Il libro della Sapienza ci insegna che Dio non ha creato la morte e non gode della rovina dei viventi. Egli ha creato l’uomo per l’immortalità facendolo ad immagine della propria natura. Ma la morte è entrata nel mondo per l’invidia del diavolo e coloro che gli appartengono fanno esperienza della morte. Gesù è venuto per riscattarci  da questa situazione mortale, vincendo il demonio e il male e vincendo anche la morte da lui causata. Gesù risorto è il principio e la primizia  della vita definitiva spirituale ed eterna. Vivendo in comunione di grazia con Gesù, abbiamo in germe in noi la vita che non tramonta.
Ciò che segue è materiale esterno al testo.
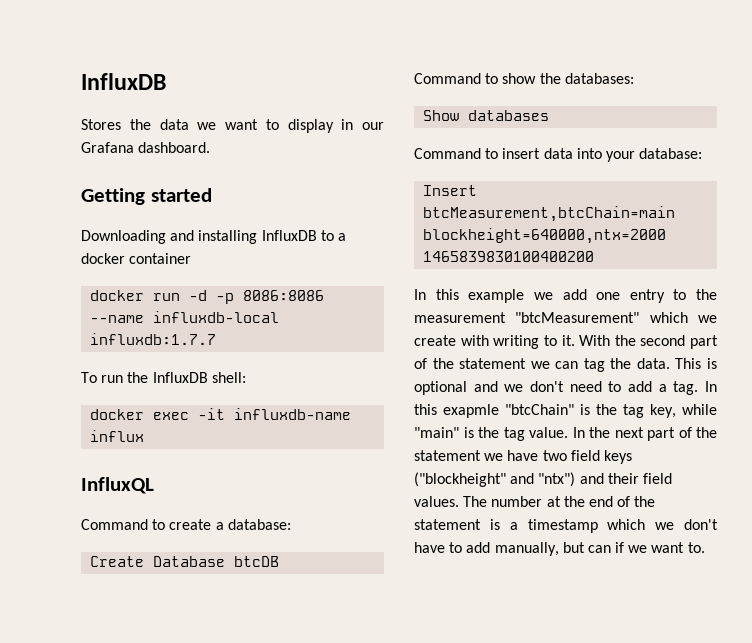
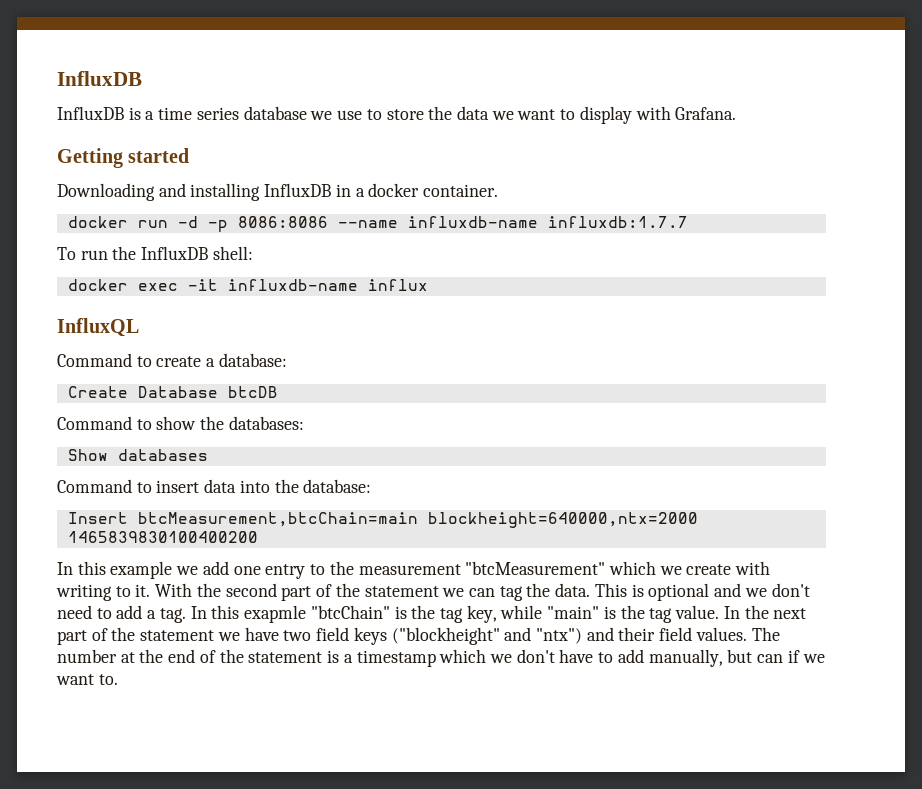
[81,119,121,130] Stores -> [57,106,424,120] InfluxDB is a time series database we use to store
[341,119,384,130] [81,142,211,153] in our Grafana dashboard. -> [635,106,737,120] with Grafana.
[320,230,334,241] to -> [335,184,351,197] in
[129,253,192,264] container -> [423,184,499,197] container.
[153,311,280,323] influxdb-local -> [407,216,538,228] influxdb-name
[605,151,635,162] your -> [274,479,299,493] the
Seconda Lettura: 2 Cor 8, 7.9; 13-15.

San Paolo se da una parte loda i Corinzi perché ricchi nella fede, nella parola, nella conoscenza, in ogni zelo e nella carità che Egli ha insegnato loro, dall’altra li esorta e li sprona a vivere nella generosità dell’aiuto da dare alla Chiesa di Gerusalemme che è nel bisogno ed è attanagliata dalla carestia. Porta ad esempio Cristo Gesù che da ricco che era, si è fatto povero per arricchire noi della sua povertà, facendoci dono e partecipi della sua vita divina. Più che mettere in ristrettezza economica i Corinzi, chiede loro di fare uguaglianza, cosicché la loro abbondanza supplisca alla  indigenza dei fratelli di Gerusalemme e, un domani, l’abbondanza dei cristiani di Gerusalemme potrà supplire a indigenza dei Corinzi. In questa imitazione dello stile di Gesù, che è venuto per arricchirci della sua divinità e della sua vita divina, i cristiani hanno un  modello da imitare e testimoniare nel mondo, realizzando la fraternità tra le chiese e tra i fedeli, come anche la comunione nella fede, senza la quale la loro vita sarebbe destinata alla aridità e sarebbe smentito il principio della redenzione  e della salvezza.

Vangelo: Mc 5, 21-43.

Gesù compie un doppio miracolo, come ci racconta il brano evangelico di oggi: guarisce una donna, che da dodici anni è affetta da emorragia e da cui non era guarita pur avendo consultato molti medici e spendendo tutti i suoi averi, anzi aggravandosi, la quale dimostra una grande fede e viene guarita, perché crede che toccando anche solo il mantello di Gesù sarà guarita, come di fatto avviene e la figlia del capo della sinagoga Giairo, che lo invoca per la guarigione della figlia morente. Nella prima guarigione, davanti alle impossibilità umane o a quelle derivanti dalla convinzione che il denaro può tutto, solo per la sua fede quella donna, che riesce con fatica, a causa della folla, a toccare il mantello di Gesù, è esaudita da lui, dal cui corpo si sprigiona una potenza divina guaritrice. Gesù le rivolge parole che la rigenerano anche spiritualmente: « Figlia, la tua fede ti ha salvata. Va’ in pace e sii guarita dal tuo male » . Nell’ episodio della bambina, richiamata in vita, Gesù esaudisce il desiderio dei genitori  invitandoli ad aver fede nella sua parola, pur tra le difficoltà poste da coloro che ne annunziano la morte sopraggiunta e dalle perplessità e dalla derisione manifestate da coloro che piangono e urlano per la sua morte: « Perché vi agitate e piangete? La bambina non è morta, ma dorme ».  Gesù la richiama in vita, dimostrando così che egli sarà Colui che vincerà la morte e divenendo per tutti noi speranza di risurrezione eterna.